没注意到唐延脸上闪过了一丝惊讶的肖明也站起来:“唐队、徐队,我想申请审讯犯罪嫌疑人。在刚刚的监控视频里,当保安张梁朝他扑过去时,他完全可以用束手就擒来形容,他是做好了被抓的充分准备,甚至那些话都像是早已经在心里背诵了无数遍一样。”

肖明这些话说到了大家的心里,唐延略微沉吟了一下道:“好,对犯罪嫌疑人的审讯就由你来配合徐支队。”

“好。小明,你先去准备。

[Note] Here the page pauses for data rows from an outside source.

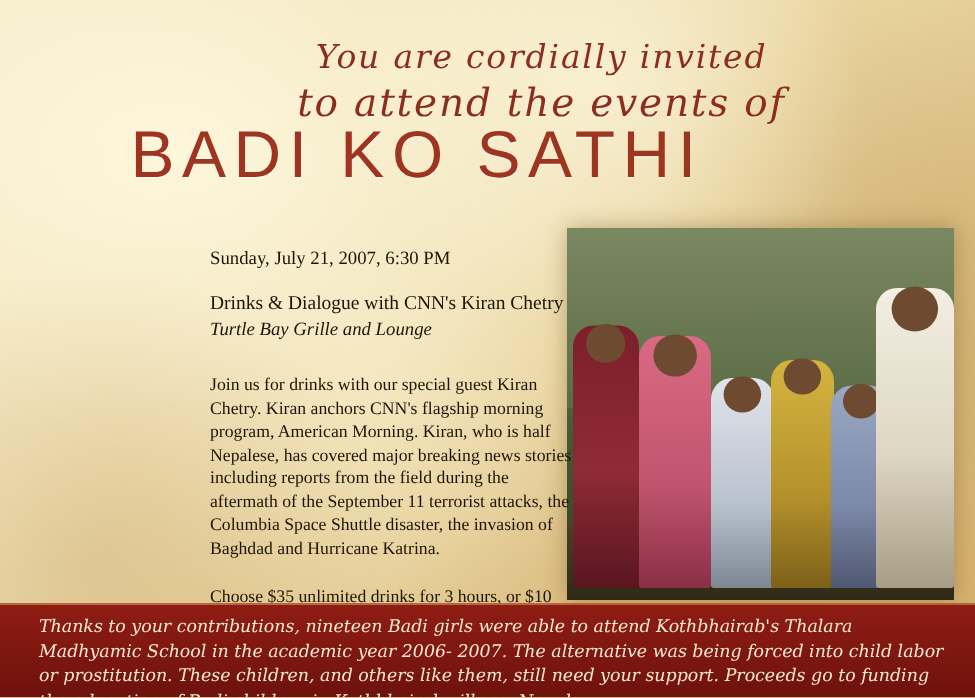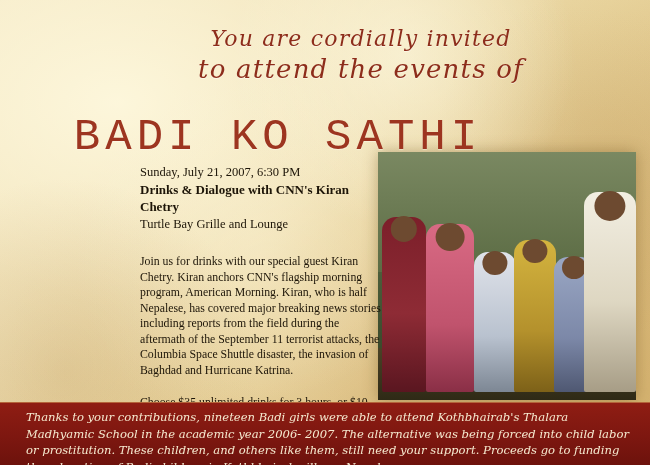"BADI KO SATHI" .title { font-family: Liberation Mono, monospace -> Liberation Sans, sans-serif; top: 112px -> 79px }
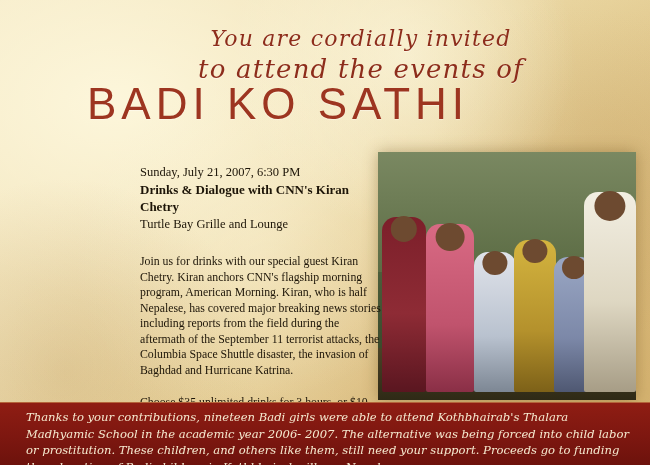"Drinks & Dialogue with CNN's" .ev-headline { font-weight: bold -> normal; margin-top: 1px -> 13px }
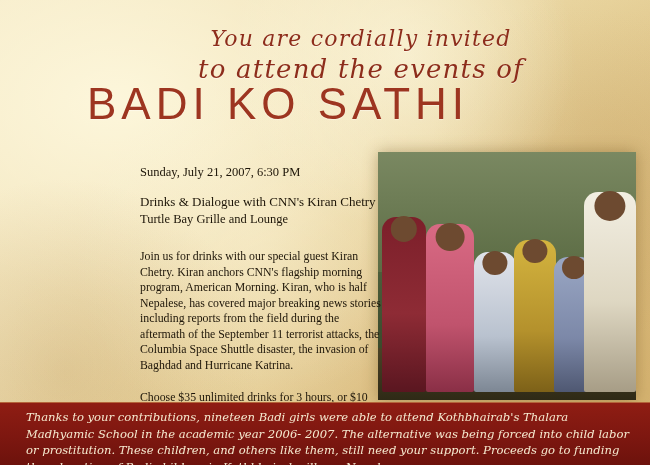"Turtle Bay Grille and Lounge" .ev-venue { font-style: none -> italic }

”

看大家都去各忙各的了,而徐子轩说完却并没有要离开的意思,安灏禹也站着没动,唐延有些奇怪地挑了挑眉毛难道这两人还有什么事要私底下说的?

“唐支队,您来云中时间不长,或许会觉得我们支队有些抱团。是,我们的确是有些抱团,但绝对不是抱我的团,更不是抱我爸的团。”

重返工作岗位后,徐子轩遇上了冷藏车断肢案,可还没查两天就去安南市调查李俊,一回来得知赵伟华副局长遇害,算起来和唐延还没有真正共事过。因此,他觉得大家有必要打开天窗把话说明白,尤其是昨晚在医院老爸当着众人的面把自己和安灏禹拉到一边交代了半天,今天一大早省厅果然直接让董健华主任担任了专案组组长,紧接着董健华主任半分钟都没耽搁就进行分工,案件侦破工作由支队长唐延主抓,自己配合,而他则会全力提供所需的一切支持。

这一切看起来就像是老爸在为掩饰赵伟华案背后的隐情而故意做的安排一样,所以当听到自己让张小墨、夏雪彻查那些网络传言时,唐延才会觉得有些惊讶。

说着,徐子轩抬头看向墙上秉公执法四个大字,又看向他,声音里充满了尊敬和尊重:“云中市刑侦支队的所有人都和您一样,唐支队,我们都坚定地站在公正这一边。”

“唐支队长,您刚刚训话的样子那叫一个帅!当然,我家老徐那是玉树临风天生气质斐然,谁都没得比,只能便宜我这只毫无底线的颜狗。”

说话时,安灏禹已经蹦跶过去紧挨着徐子轩,一边用自己强壮的手臂亲昵地箍住对方,一边给了唐延一拳:“所以啊,唐支队长您如果再说自己是什么外来的空降兵,就是没把我们两个当兄弟了。”

这是什么鬼逻辑?

不过,这两人一个郑重其辞一个插科打诨,说的唐延是一会儿感动不已一会儿又啼笑皆非,只觉自己当初选择到这人生地不熟的云中市是来对了。

“好。”他伸出了右掌。

徐子轩和安灏禹相视一笑,也同时伸出了手。

“好。”

“好。”

三只手紧紧叠握在一起,就像最牢固的三角形一样,无论谁冲锋,谁打头,谁殿后,都会一往无前,无坚不摧。

Z省云中市,刑释人员技能培训基地,附近。

坐在宣传栏的长条椅上闭目养神了许久,安泽文终于等到了如约而来的人。

“我还以为你不会来。”

“你不是为了避嫌回省城平州了吗?对,这就是你一贯的作风,对人对事只会逃避,三十七年前是这样,到了现在也是这样。除非于自己有利,不然任何事情都只会选择事不关己高高挂起,普通人也好、亲儿子也罢,谁也不能阻止你平步青云,或许这正是安大厅长能走到今天这个位置的最大原因吧?”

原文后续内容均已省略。